How can I screen myself for leprosy signs (Tamil)
When you live in an area where leprosy is widespread it is important to regularly seek advice of health workers and doctors at primary health centers. They will screen yourself and your children for early signs of leprosy.
Early detection and treatment of leprosy is very important to avoid long-term damage to the body such as a greater loss of feeling, difficulties in moving fingers and toes, eye damage or malformations of hands and feet. Also, it is important to stop the disease from transmitting to other people.
You can scan the whole body for skin patches, especially the face, arms, back, buttocks and legs. Is there a slowly growing patch on the skin that does not itch or pain? The patch may be slightly pale, with-out a clear edge, or it may be slightly different in color from the surrounding skin. If you find such a patch, show it to a health worker.
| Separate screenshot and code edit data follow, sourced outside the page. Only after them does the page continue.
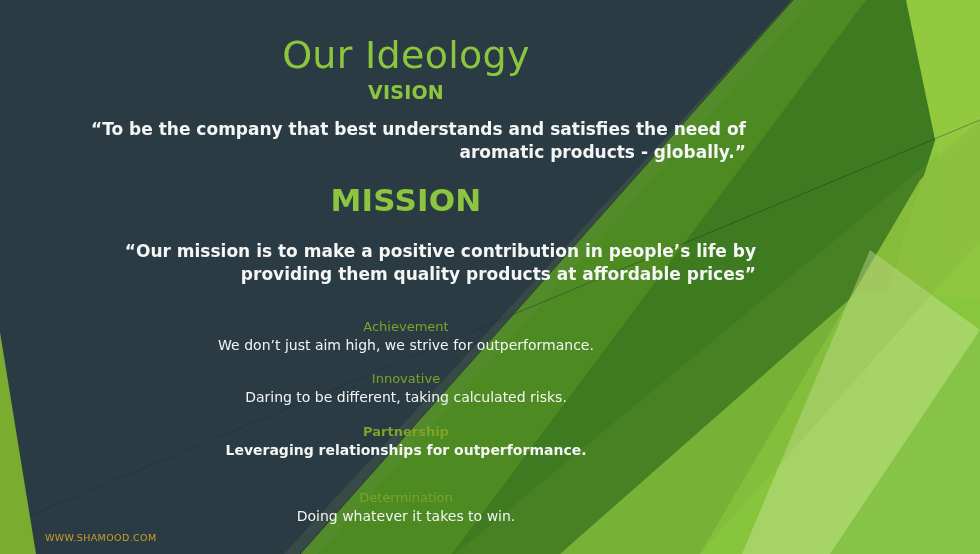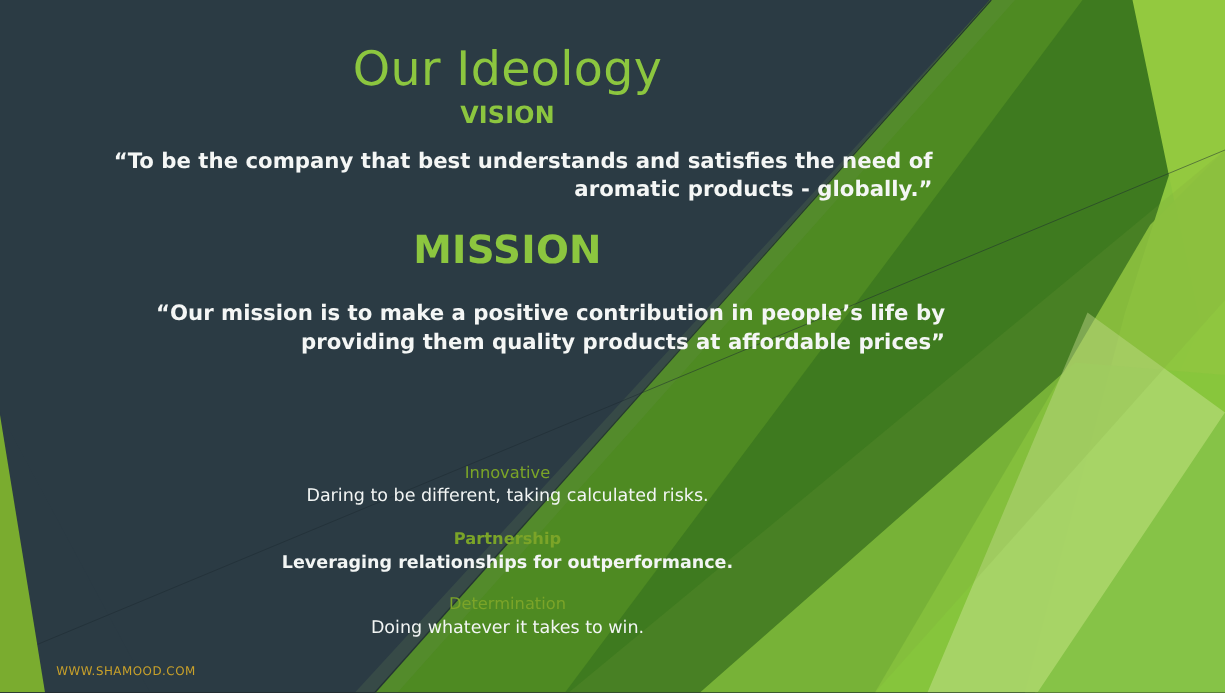--- a/index.html
+++ b/index.html
@@ -163,6 +163,10 @@
     <div class="statement statement-mission">“Our mission is to make a positive contribution in people’s life by providing them quality products at affordable prices”</div>
 
 
+    <div class="value-block vb0">
+      <div class="value-name">Achievement</div>
+      <div class="value-desc">We don’t just aim high, we strive for outperformance.</div>
+    </div>
 
     <div class="value-block vb1">
       <div class="value-name">Innovative</div>

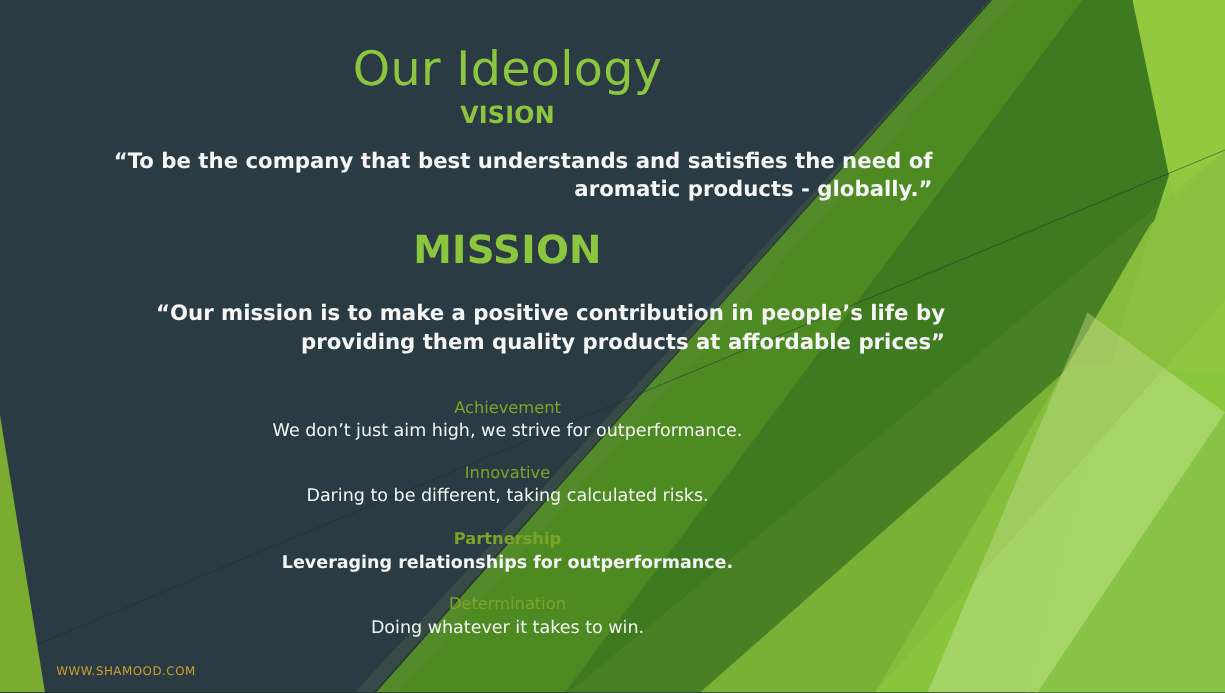--- a/index.html
+++ b/index.html
@@ -108,7 +108,7 @@
   .vb0 { top: 318px; }
   .vb1 { top: 370px; }
   .vb2 { top: 423px; font-weight: bold; }
-  .vb3 { top: 475px; }
+  .vb3 { top: 489px; }
 
   .footer-url {
     position: absolute;

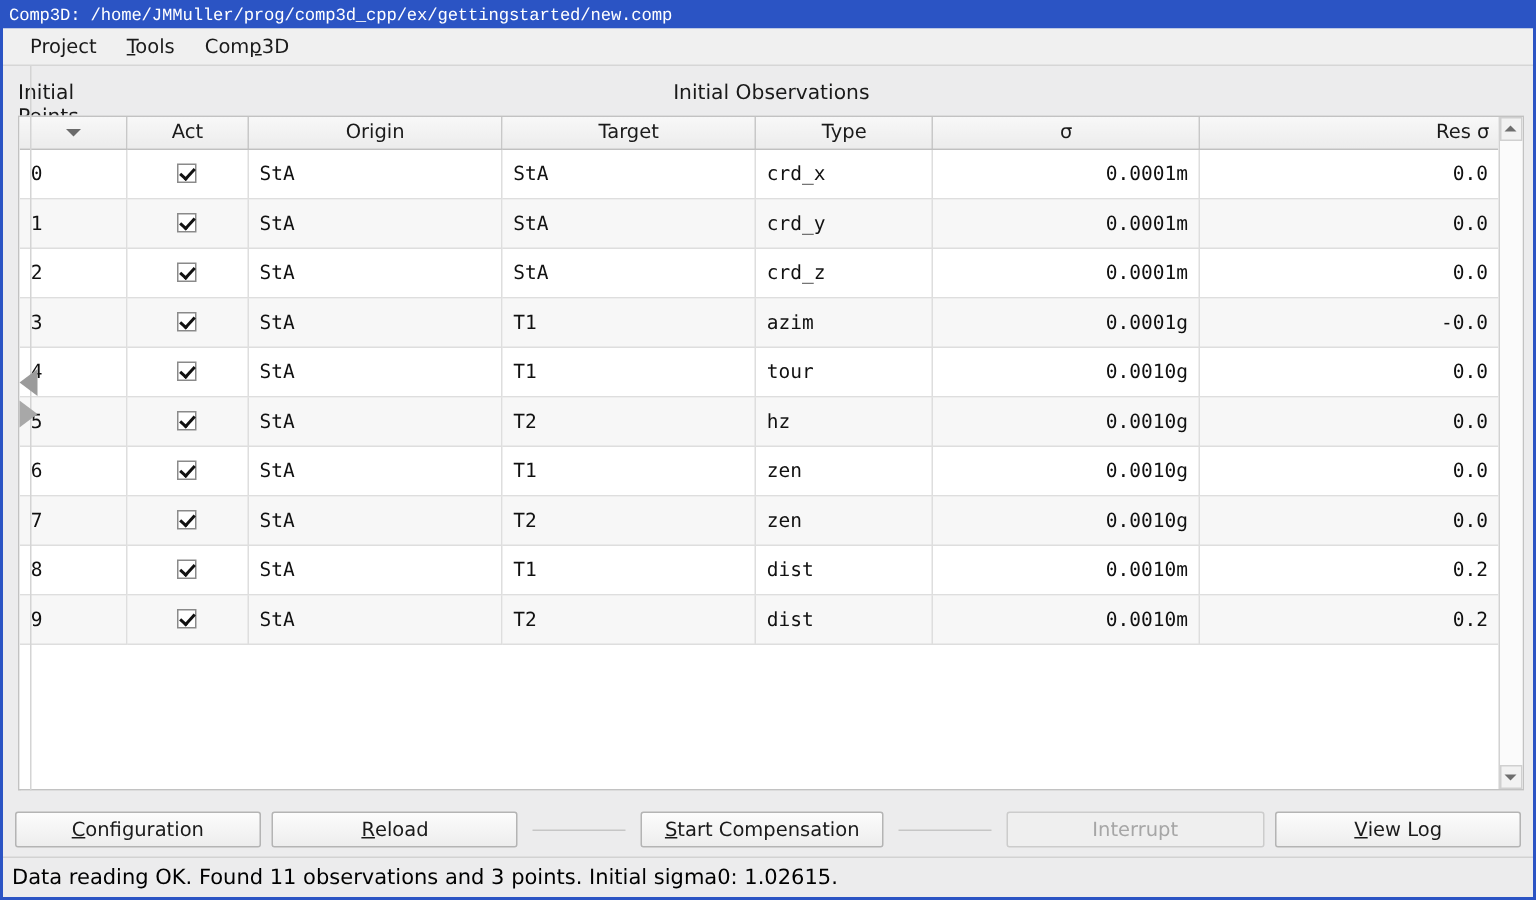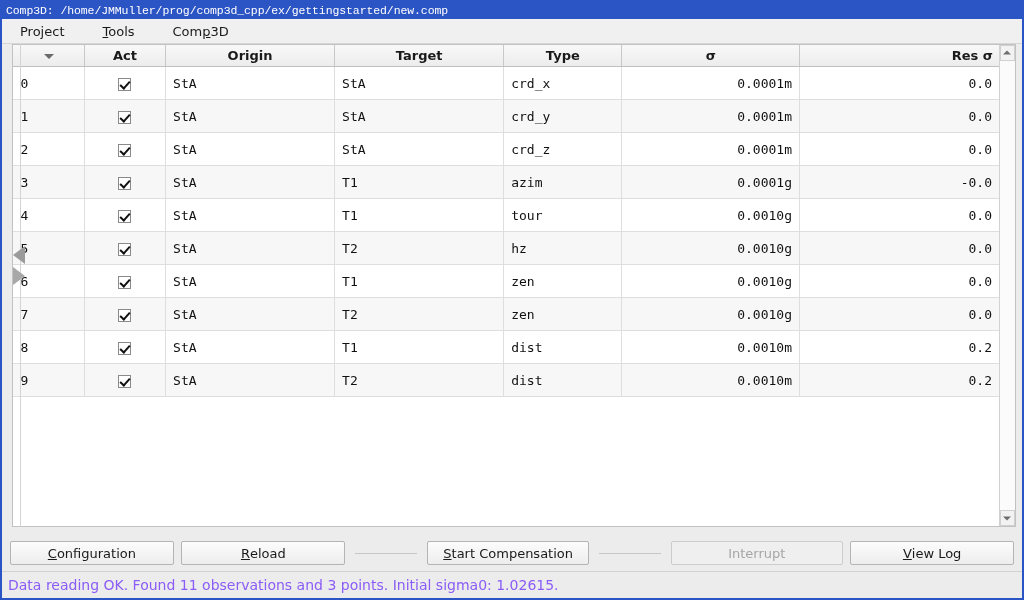--- a/index.html
+++ b/index.html
@@ -41,7 +41,6 @@
     align-items: center;
     padding-left: 8px;
     flex: 0 0 auto;
-    gap: 18px;
   }
   .menu-item {
     font-size: 13px;

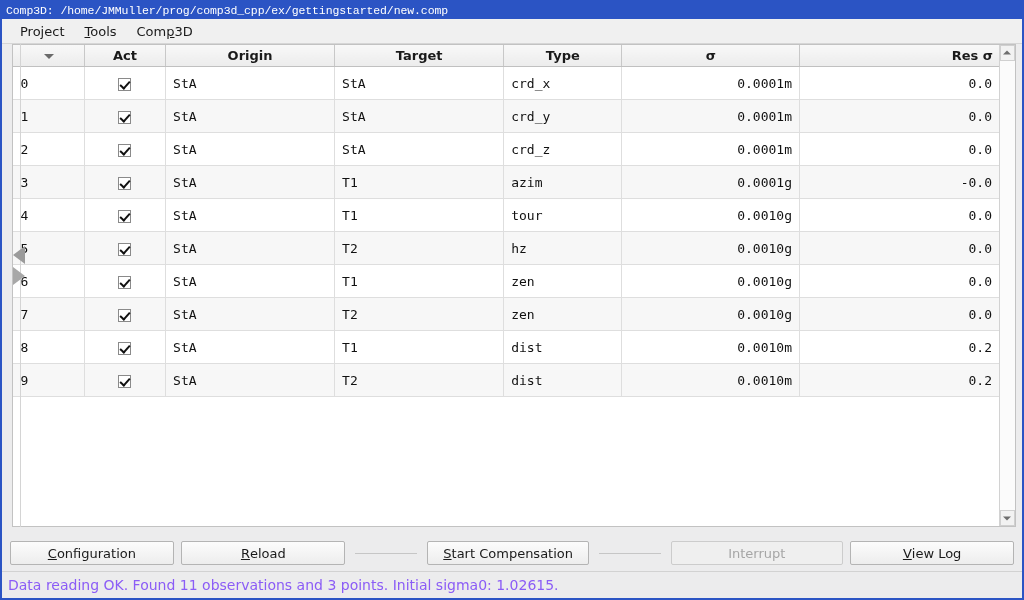--- a/index.html
+++ b/index.html
@@ -305,6 +305,7 @@
     </div>
 
     <div class="panel" id="panel-right">
+      <div class="panel-title">Initial Observations</div>
       <div class="table-wrap">
         <div class="table-scroll">
           <table class="grid" id="obs-table">

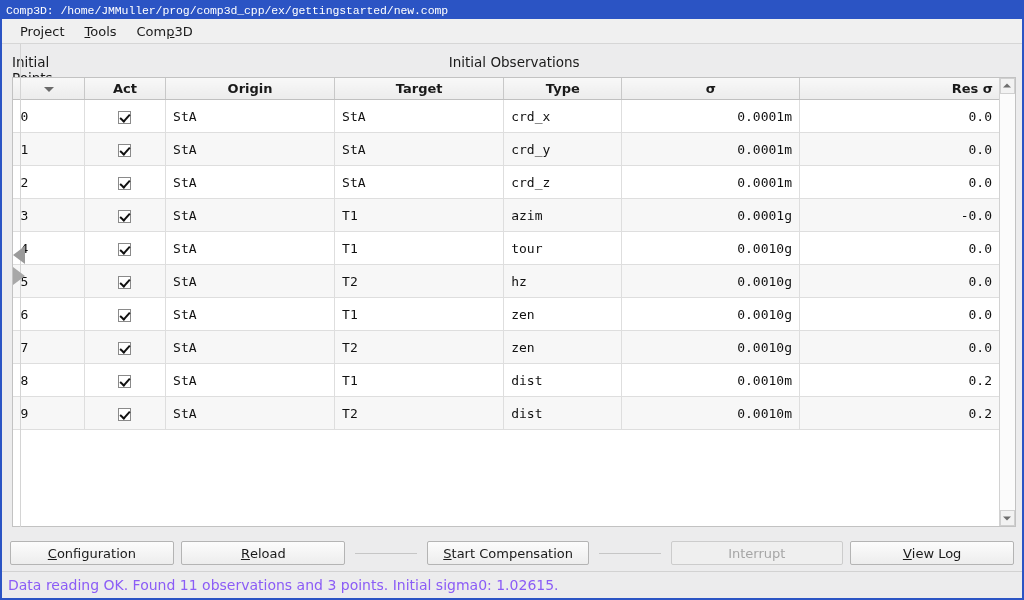--- a/index.html
+++ b/index.html
@@ -107,7 +107,7 @@
     border-bottom: 1px solid #c0c0c0;
     font-family: "DejaVu Sans", sans-serif;
     font-size: 13px;
-    font-weight: bold;
+    font-weight: normal;
     color: #1a1a1a;
     height: 21px;
     padding: 0 6px;

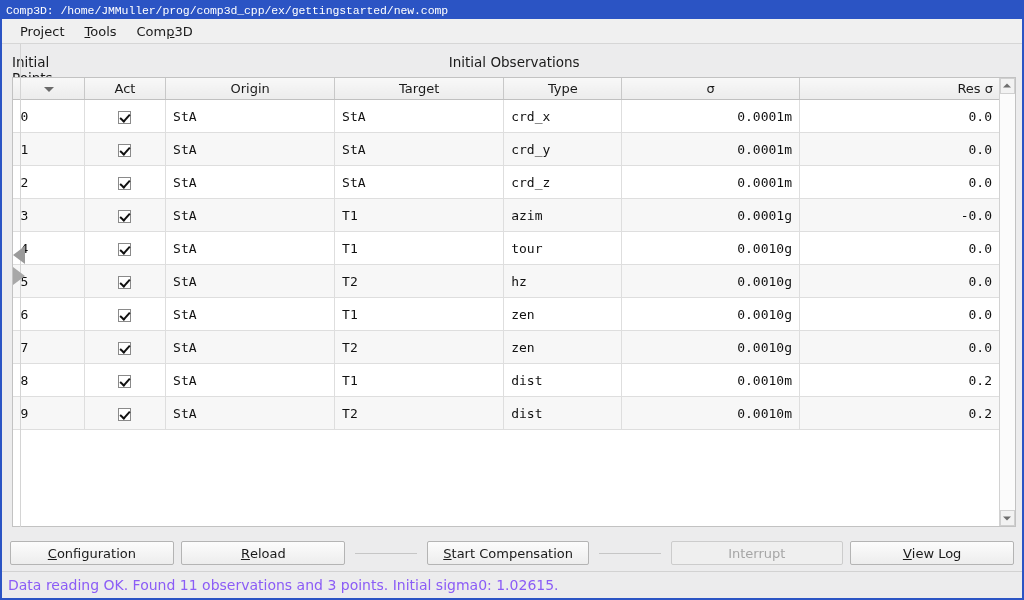--- a/index.html
+++ b/index.html
@@ -254,7 +254,7 @@
     padding-left: 6px;
     font-family: "DejaVu Sans", sans-serif;
     font-size: 14px;
-    color: #8b5cf6;
+    color: #000000;
     background: #ececed;
     white-space: nowrap;
   }

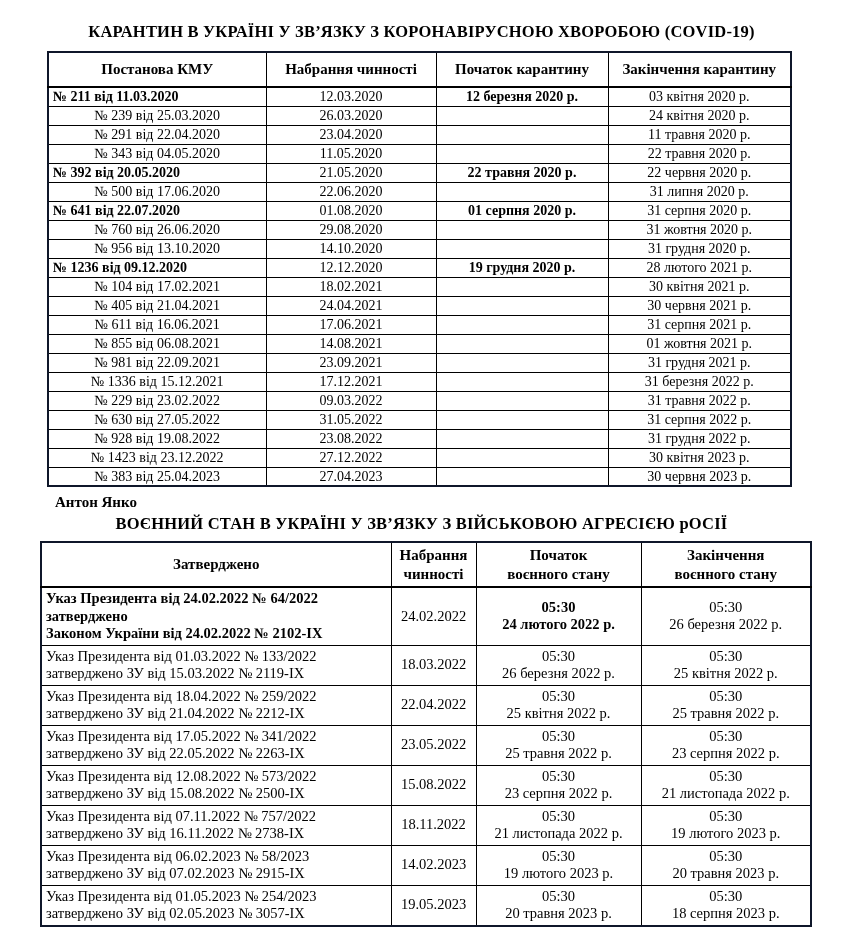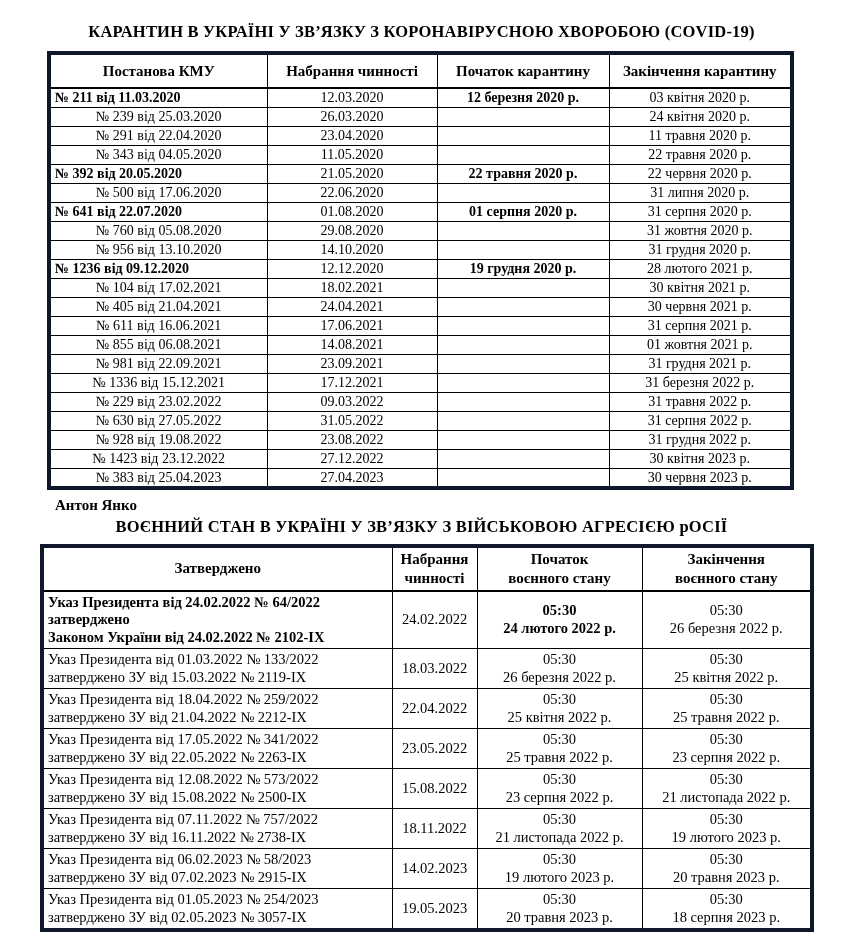--- a/index.html
+++ b/index.html
@@ -21,7 +21,7 @@
   table {
     border-collapse: collapse;
     table-layout: fixed;
-    border: 4px solid #0f172a;
+    border: 2px solid #0f172a;
     padding-left: 35px;
   }
   th, td {

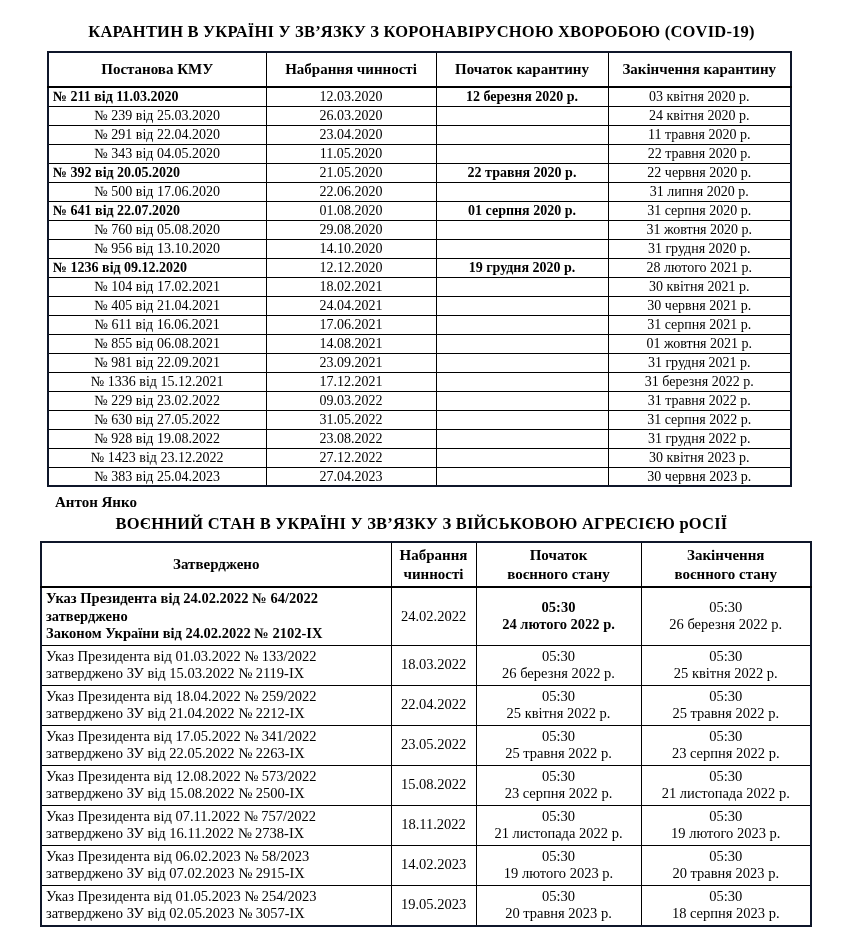--- a/index.html
+++ b/index.html
@@ -115,7 +115,7 @@
         <td class="cell-center">31 серпня 2020 р.</td>
       </tr>
       <tr>
-        <td class="cell-center">№ 760 від 05.08.2020</td>
+        <td class="cell-center">№ 760 від 26.06.2020</td>
         <td class="cell-center">29.08.2020</td>
         <td class="cell-center"></td>
         <td class="cell-center">31 жовтня 2020 р.</td>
You can use a feather or strong thread to test the feeling. Using the tip of the feather or strong thread, gently touch the normal, unchanged skin around the patch, then move forward and touch outside of the patch and then inside. You (or your child) should compare the feeling on the normal, unchanged skin with the outside and inside of the patch. Can you feel the touch in all the areas? And does it feel the same? Test in a similar way to see if your hands and feet have less or no feeling at all. If you or your child has difficulty in feeling the touch or it feels differently, please talk to a health worker.
Look at your hands and feet. If you notice a slight weakness or malformation, talk to a health care professional. For example, if you have difficulty in lifting your fingers upright or touching the base of your little finger with your thumb. You should also talk to a healthcare professional if you have problems lifting your foot or if your toes form claws.
Watch out for painless changes in the body that feel like a thick, maybe painful, thread under the skin, especially under the ears or near skin patches. If they are quite thick, they can easily be seen. If you find any, please talk to a health worker.